On Sun, Mar 16, 2008 at 09:23:51AM -0700, Paul G. Allen wrote:
8 spaces is too much, it takes too much space on the line. It forces the
eye to move and look around the page too much. 2 is too few as it does not
separate the indented structure enough from the surrounding structures. 4
seems to be optimal as it provides good separation, does not force a lot of
eye movement, and does not take up too much space on the line.
(Ref.: McConnell, Steve; Code Complete; Microsoft; <http://www.cc2e.com/>)

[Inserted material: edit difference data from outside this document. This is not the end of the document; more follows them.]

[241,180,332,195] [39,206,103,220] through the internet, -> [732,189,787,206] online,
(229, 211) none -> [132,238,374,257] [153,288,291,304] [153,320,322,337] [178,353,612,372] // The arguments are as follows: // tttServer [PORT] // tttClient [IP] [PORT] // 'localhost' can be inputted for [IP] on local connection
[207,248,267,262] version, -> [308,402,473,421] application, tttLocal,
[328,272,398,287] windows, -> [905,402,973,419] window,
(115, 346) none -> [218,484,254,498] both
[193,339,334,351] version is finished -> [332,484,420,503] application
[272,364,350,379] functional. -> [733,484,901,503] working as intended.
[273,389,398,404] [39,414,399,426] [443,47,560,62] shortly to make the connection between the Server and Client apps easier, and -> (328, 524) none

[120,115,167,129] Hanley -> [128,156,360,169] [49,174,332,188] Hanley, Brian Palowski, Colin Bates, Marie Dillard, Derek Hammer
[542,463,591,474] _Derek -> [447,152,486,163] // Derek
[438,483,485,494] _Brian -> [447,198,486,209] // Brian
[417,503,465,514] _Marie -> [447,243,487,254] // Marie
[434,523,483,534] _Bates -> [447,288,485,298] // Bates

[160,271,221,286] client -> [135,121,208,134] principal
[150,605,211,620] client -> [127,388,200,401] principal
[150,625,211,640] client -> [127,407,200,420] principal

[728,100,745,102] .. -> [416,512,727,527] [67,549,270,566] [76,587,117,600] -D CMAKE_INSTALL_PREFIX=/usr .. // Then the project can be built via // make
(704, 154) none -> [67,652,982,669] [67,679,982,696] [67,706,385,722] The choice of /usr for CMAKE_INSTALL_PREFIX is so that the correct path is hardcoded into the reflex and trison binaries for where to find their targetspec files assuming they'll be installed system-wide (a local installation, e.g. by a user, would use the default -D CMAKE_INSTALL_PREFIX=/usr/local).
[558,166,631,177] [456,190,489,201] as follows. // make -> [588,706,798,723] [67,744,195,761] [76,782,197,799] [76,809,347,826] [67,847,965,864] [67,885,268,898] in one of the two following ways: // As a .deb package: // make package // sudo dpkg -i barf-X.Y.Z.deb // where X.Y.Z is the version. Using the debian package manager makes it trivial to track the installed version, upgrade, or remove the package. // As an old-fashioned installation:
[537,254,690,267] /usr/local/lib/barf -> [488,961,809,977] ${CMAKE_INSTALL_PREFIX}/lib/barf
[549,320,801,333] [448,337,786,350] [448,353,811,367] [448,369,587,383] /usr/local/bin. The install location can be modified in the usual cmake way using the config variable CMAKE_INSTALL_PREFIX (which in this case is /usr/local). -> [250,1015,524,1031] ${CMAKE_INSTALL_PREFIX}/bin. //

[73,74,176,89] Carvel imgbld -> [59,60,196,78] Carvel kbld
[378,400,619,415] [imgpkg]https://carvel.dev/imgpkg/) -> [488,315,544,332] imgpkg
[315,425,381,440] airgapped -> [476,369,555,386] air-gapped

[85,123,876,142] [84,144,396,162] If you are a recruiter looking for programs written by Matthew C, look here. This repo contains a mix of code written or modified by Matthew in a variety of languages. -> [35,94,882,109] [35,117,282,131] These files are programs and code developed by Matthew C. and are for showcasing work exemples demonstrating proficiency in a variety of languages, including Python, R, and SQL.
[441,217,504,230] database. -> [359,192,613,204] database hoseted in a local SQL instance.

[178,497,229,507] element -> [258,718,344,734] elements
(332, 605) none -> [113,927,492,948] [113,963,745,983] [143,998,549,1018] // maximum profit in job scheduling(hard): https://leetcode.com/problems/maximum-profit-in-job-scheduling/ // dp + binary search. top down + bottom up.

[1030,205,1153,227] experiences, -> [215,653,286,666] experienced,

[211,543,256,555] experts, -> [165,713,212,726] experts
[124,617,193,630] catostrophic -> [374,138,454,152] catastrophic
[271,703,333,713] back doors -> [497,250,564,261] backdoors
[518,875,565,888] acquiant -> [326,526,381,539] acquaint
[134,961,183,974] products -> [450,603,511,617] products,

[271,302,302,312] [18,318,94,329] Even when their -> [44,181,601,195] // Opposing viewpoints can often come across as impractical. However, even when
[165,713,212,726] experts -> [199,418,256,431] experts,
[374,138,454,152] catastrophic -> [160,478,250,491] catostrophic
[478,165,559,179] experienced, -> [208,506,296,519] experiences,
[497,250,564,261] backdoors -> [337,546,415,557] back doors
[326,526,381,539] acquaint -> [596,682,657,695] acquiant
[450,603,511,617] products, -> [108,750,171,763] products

But, it's just a bunch of arbitrary numbers. Why should I care what Steve
thinks is "too much" or "too little" spacing. Other people obviously have
differing opinions. Change the numbers to different values, and you will
get a different set of people arguing loudly that they are absolutely
right.
This is impractical for a few reasons. In actual practice, SDDs don't
often get written.
Which, BTW, I would argue is a good thing. Except for programs that are
very similar to ones that are already written, the design isn't known or
understood until the program has at least been partially written. You end
up with an SDD that describes something different than the code. At least
when information is in comments, it is slightly more likely to be updated
as the code is updated.
It is reasonable to have a separate document describing how to use a piece
of software, whether that be for the end user, or to another programmer on
how to use a library.
Each class, method, file, function, or module should have a comment header
describing what it's supposed to do. (Not what it does, but what it's
*supposed* to do.) It should have a list of input parameters and exit
parameters (returns).
I have so rarely seen a list of parameters that was useful, I now actively
argue against putting them in list form. Most of the time, they end up as
an English description of the types of the variables. I would much rather
see a piece of prose that mentions the arguments. I think people like the
lists because they don't have to think about it.
I think a lot comes from people writing their comments to the wrong
audience. Really, there need to be two comments for a function. In
languages with separate declarations, this works well:
- One comment should be for the person who wants to use the function.
The should not care how it is implemented, but what it does and how
they should be using it.
- The other comment, which should be near the function, should be written
for someone who wants to understand the implementation or modify it.
It should be assumed this person is fluent in the language, and should
describe the stuff that isn't obvious.
At times I've seen them (and written them) with references to calling and
called functions/methods, but these days a code browser (and many IDEs)
will tell you that. On occasion the method/function itself may need a
comment here or there to explain why something is done that may not be
obvious (e.g. - some quirk of the machine it was written for causing the
engineer to write some little piece of code that may not normally be
there). The code itself should be self-documenting such that a lot of
comments throughout is not necessary.
A good rule is that a comment should never describe anything that is
specified in the code. The programming language is a more exact way of
describing these things.
With code that is maintained by a team of engineers, comments as to who
changed what, when, and why are necessary, and in most cases, mandatory.
Often a simple changelog at the top of the file is not enough to adequately
explain the changes made.
Or, get a [EMAIL PROTECTED] revision control system. Any comment, anywhere,
that
describes a change or it's purpose tells me that the revision control
system is broken. If other people don't have access to your revision
control system, get a distributed revision control system.
Cluttering the code with information that doesn't matter to the reader just
makes it difficult to read. A decent system will have a "blame" or
"annotate" command, and it is very easy to figure out what change put a
piece of code in place, and read a detail of the description. I can then
also look at what it was changed from, instead of just the partial
information of what it is like now.
We've actually recently just had to add an additional requirement to a
contractor to forbid them from putting these kinds of comments in code.